Natalism (also called pronatalism or the pro-birth position) is a belief that promotes the reproduction of human life.[1] The term comes from the Latin adjective for "birth", nātālis.

Natalism promotes child-bearing and parenthood as desirable for social reasons and to ensure the continuance of humanity. Natalism in public policy typically seeks to create financial and social incentives for populations to reproduce, such as providing tax incentives that reward having and supporting children.[citation needed] Those who adhere to more strict interpretations of natalism may seek to limit access to abortion and contraception, as well.

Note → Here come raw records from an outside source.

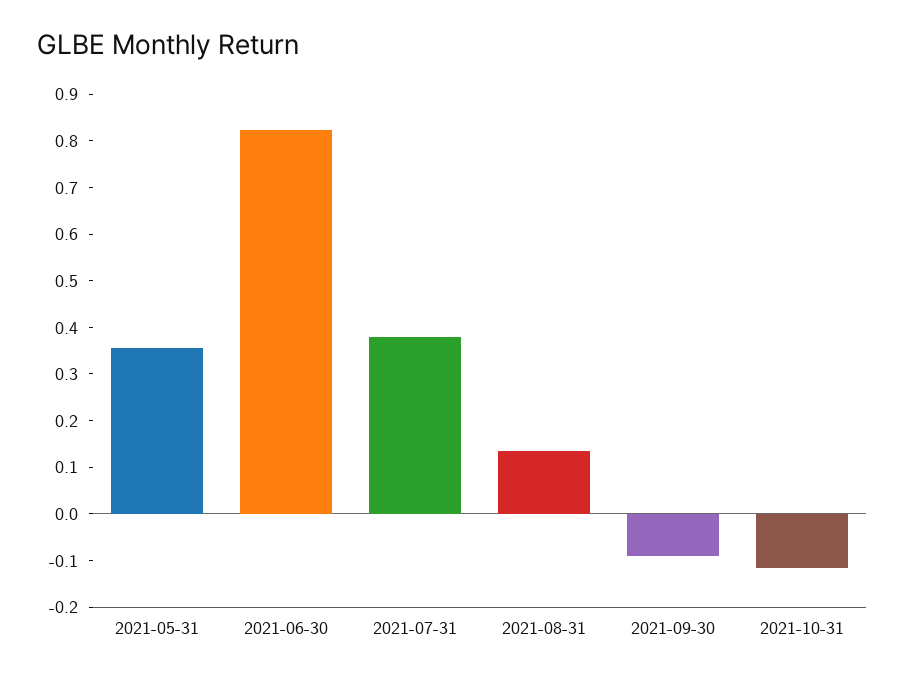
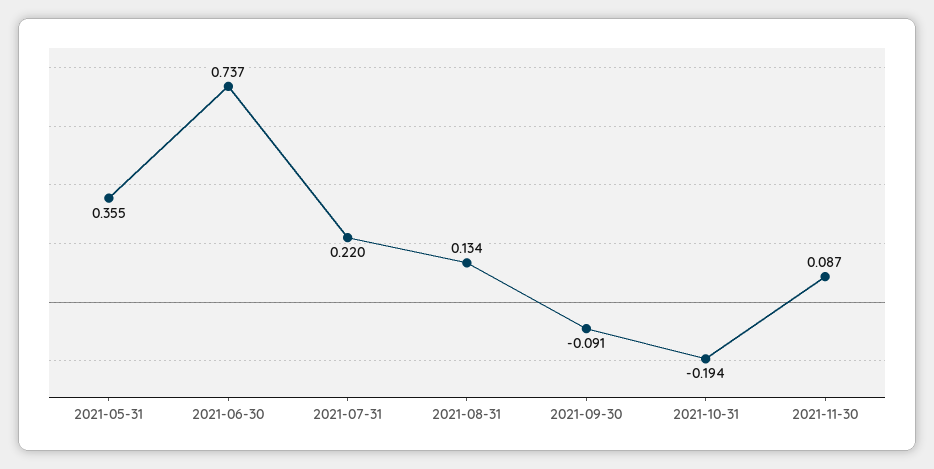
2021-06-30: 0.82 -> 0.737
2021-07-31: 0.38 -> 0.22
2021-10-31: -0.12 -> -0.194
2021-11-30: none -> 0.087

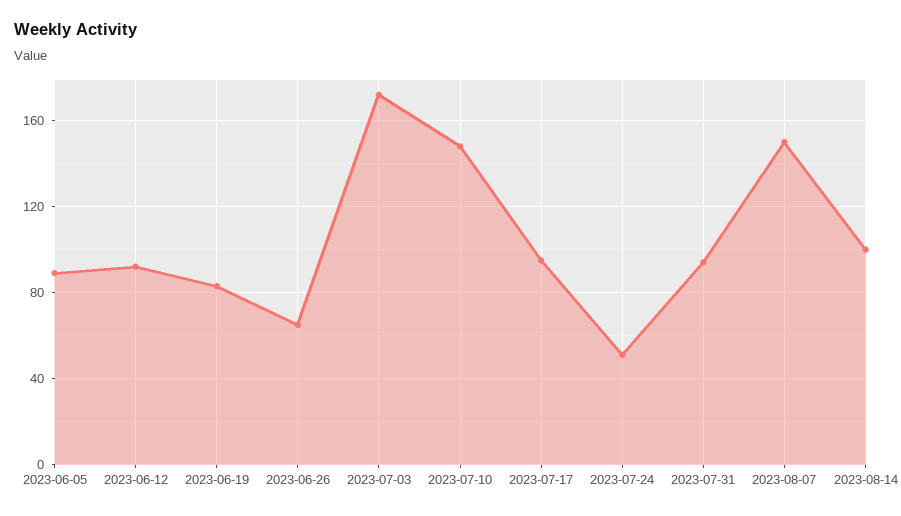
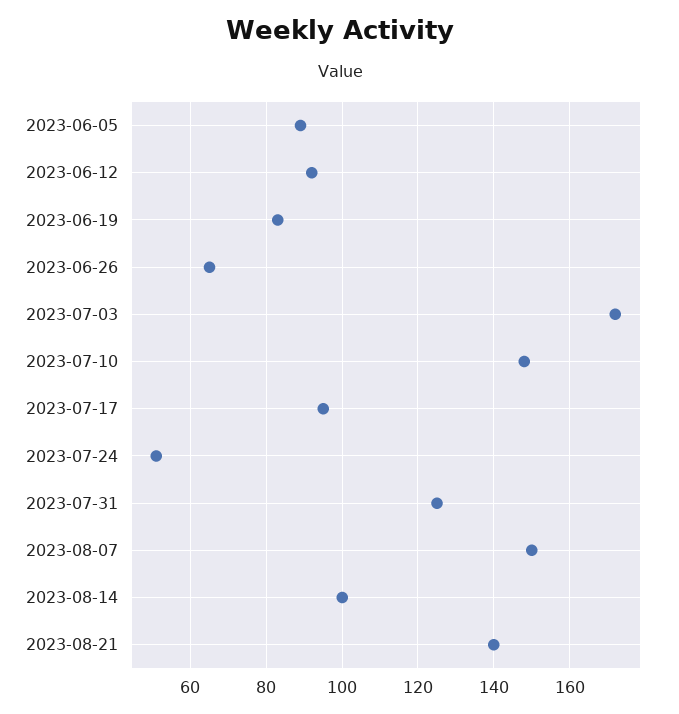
2023-07-31: 95 -> 125
2023-08-21: none -> 140

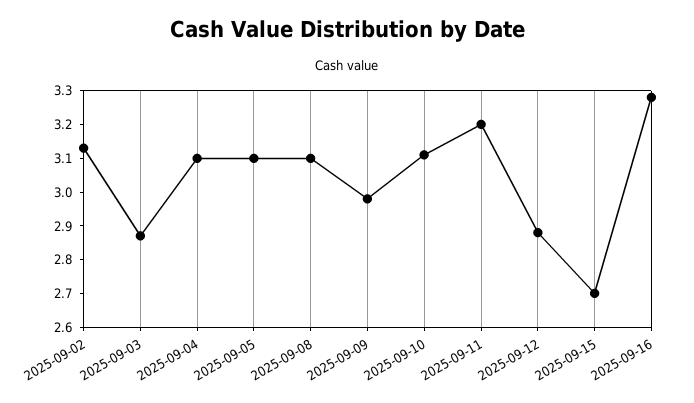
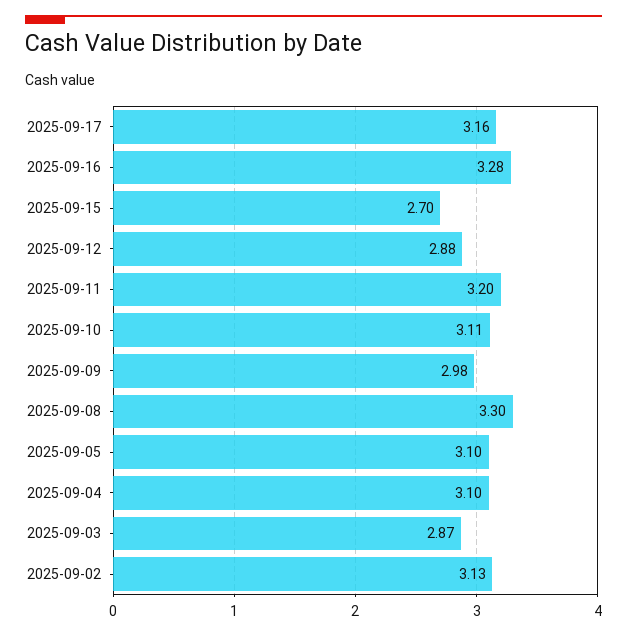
2025-09-08: 3.1 -> 3.3
2025-09-17: none -> 3.16

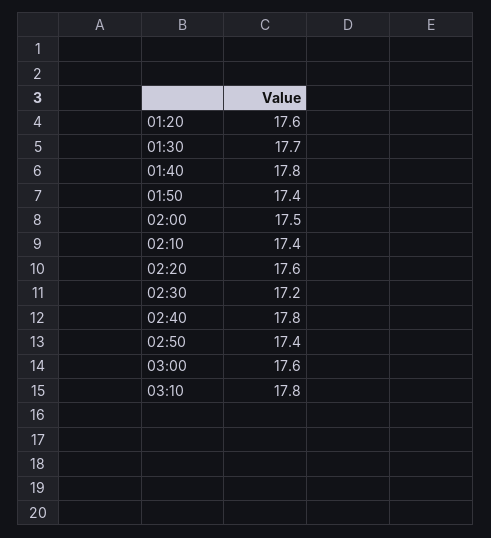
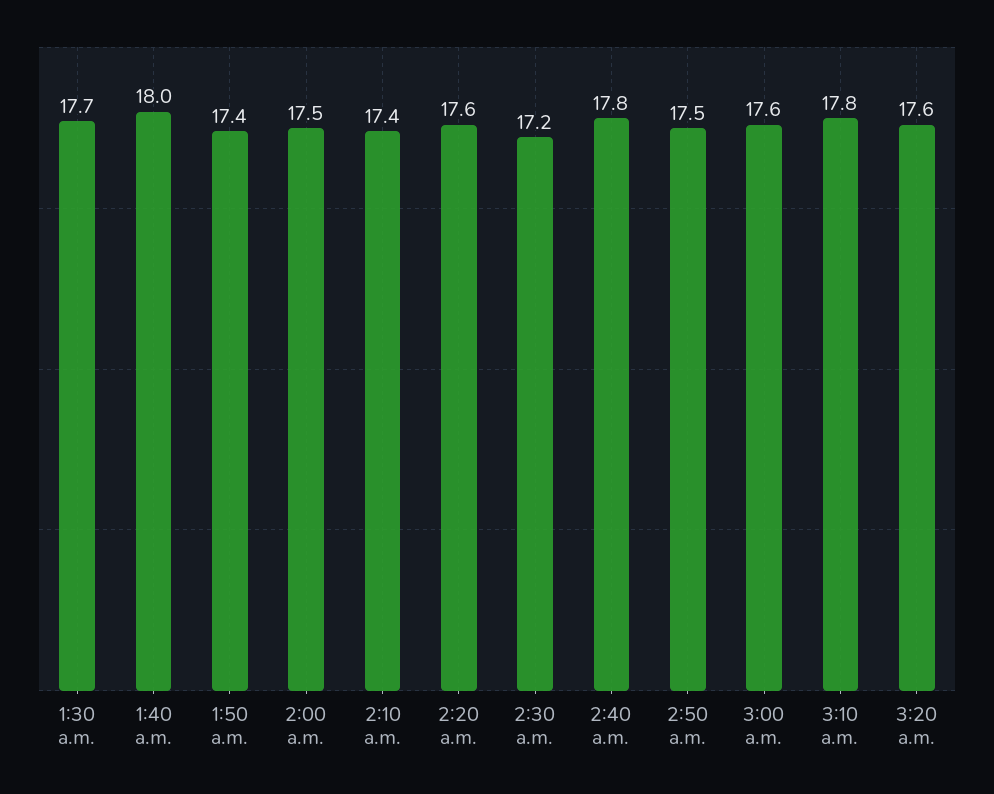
01:20: 17.6 -> none
01:40: 17.8 -> 18
02:50: 17.4 -> 17.5
3:20 a.m.: none -> 17.6

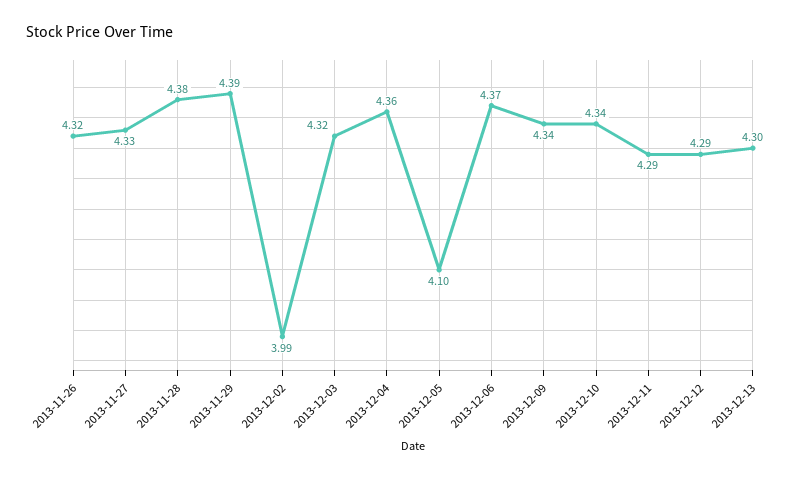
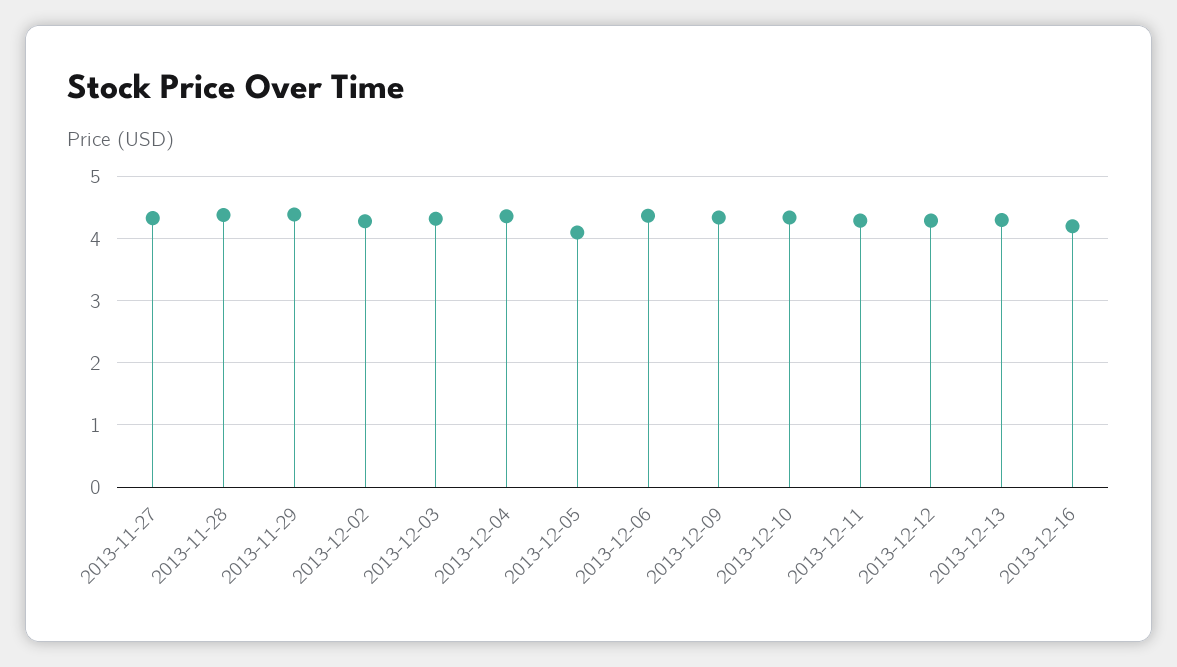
2013-11-26: 4.32 -> none
2013-12-02: 3.99 -> 4.3
2013-12-16: none -> 4.2

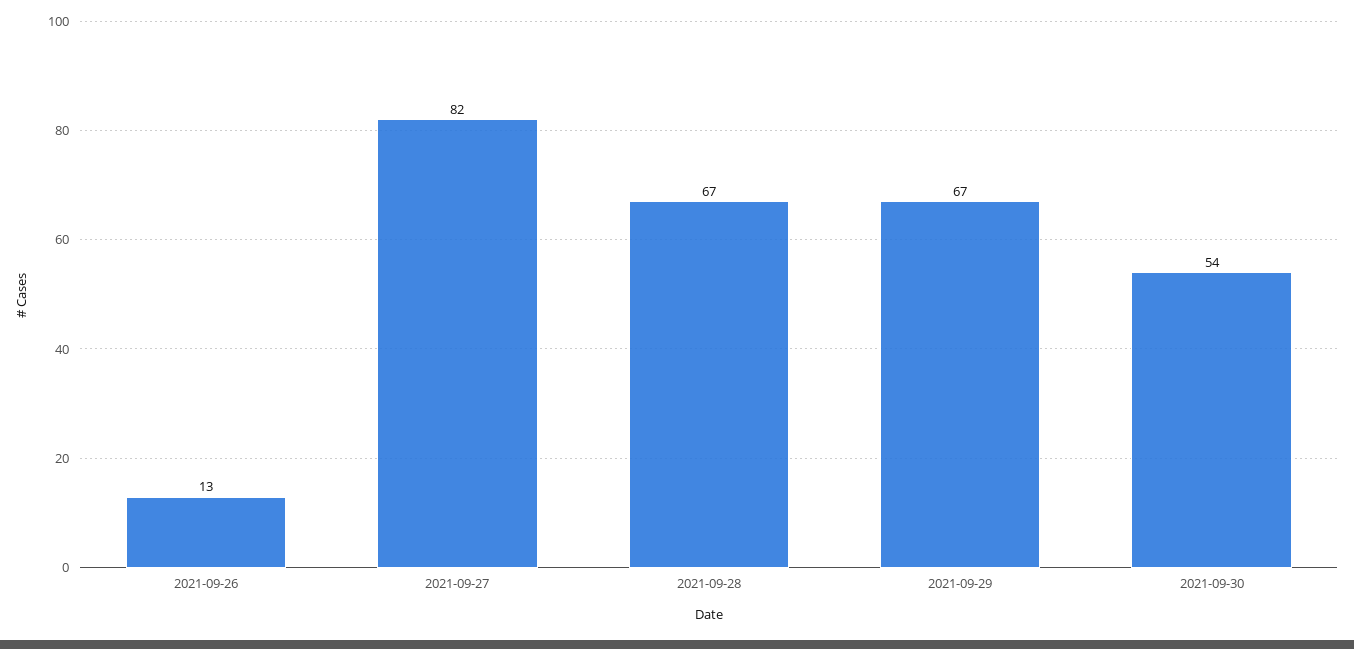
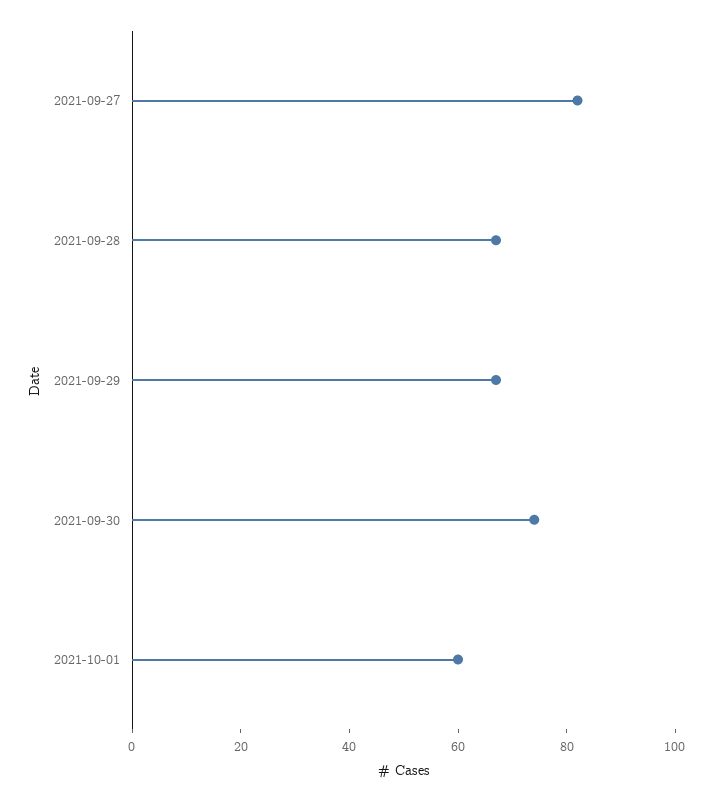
2021-09-26: 13 -> none
2021-09-30: 54 -> 75
2021-10-01: none -> 60

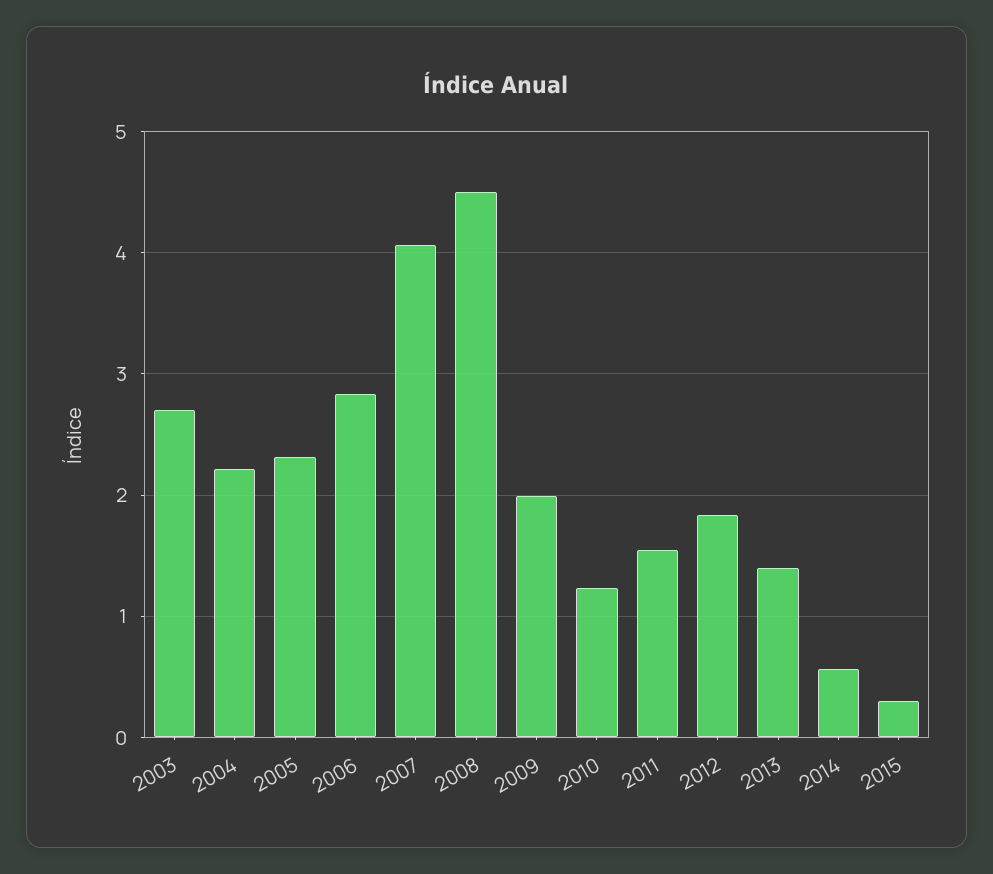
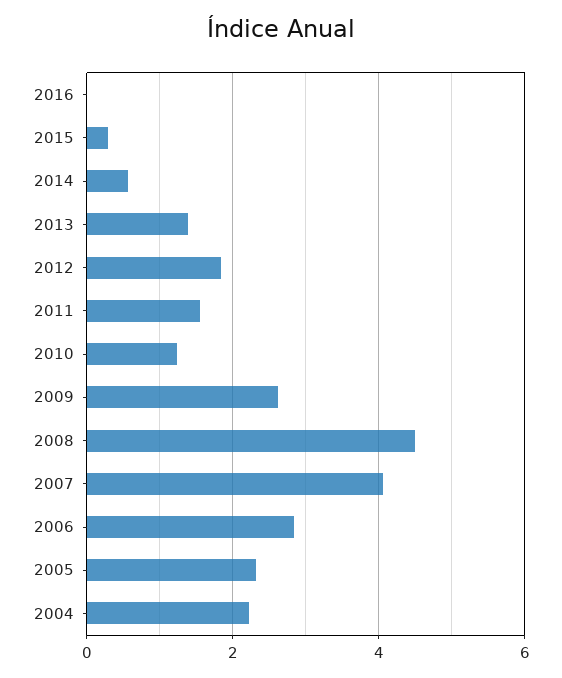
2003: 2.7 -> none
2009: 2 -> 2.6
2016: none -> 0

The opposite of natalism is antinatalism.



Many religions (Judaism[2] and some branches of Christianity, including The Church of Jesus Christ of Latter-day Saints[3] and the Catholic Church[4][5][6]) encourage procreation. The Amish are among the fastest-growing populations in the world, with an average of 6.8 children per family.[7]

A recent movement among conservative Protestants, known as the Quiverfull movement, advocates for large families. Some scholars[which?] note that Quiverfull resembles other world-denying fundamentalist movements which grow through internal reproduction and membership retention, such as Haredi Judaism, the Amish, Laestadians in Finland and Sweden and the Salafi movement in the Muslim world. Many such groups grow relative to other categories, as seculars and moderates may have by contrast transitioned as far as below-replacement fertility, in certain groups.[8][9][10]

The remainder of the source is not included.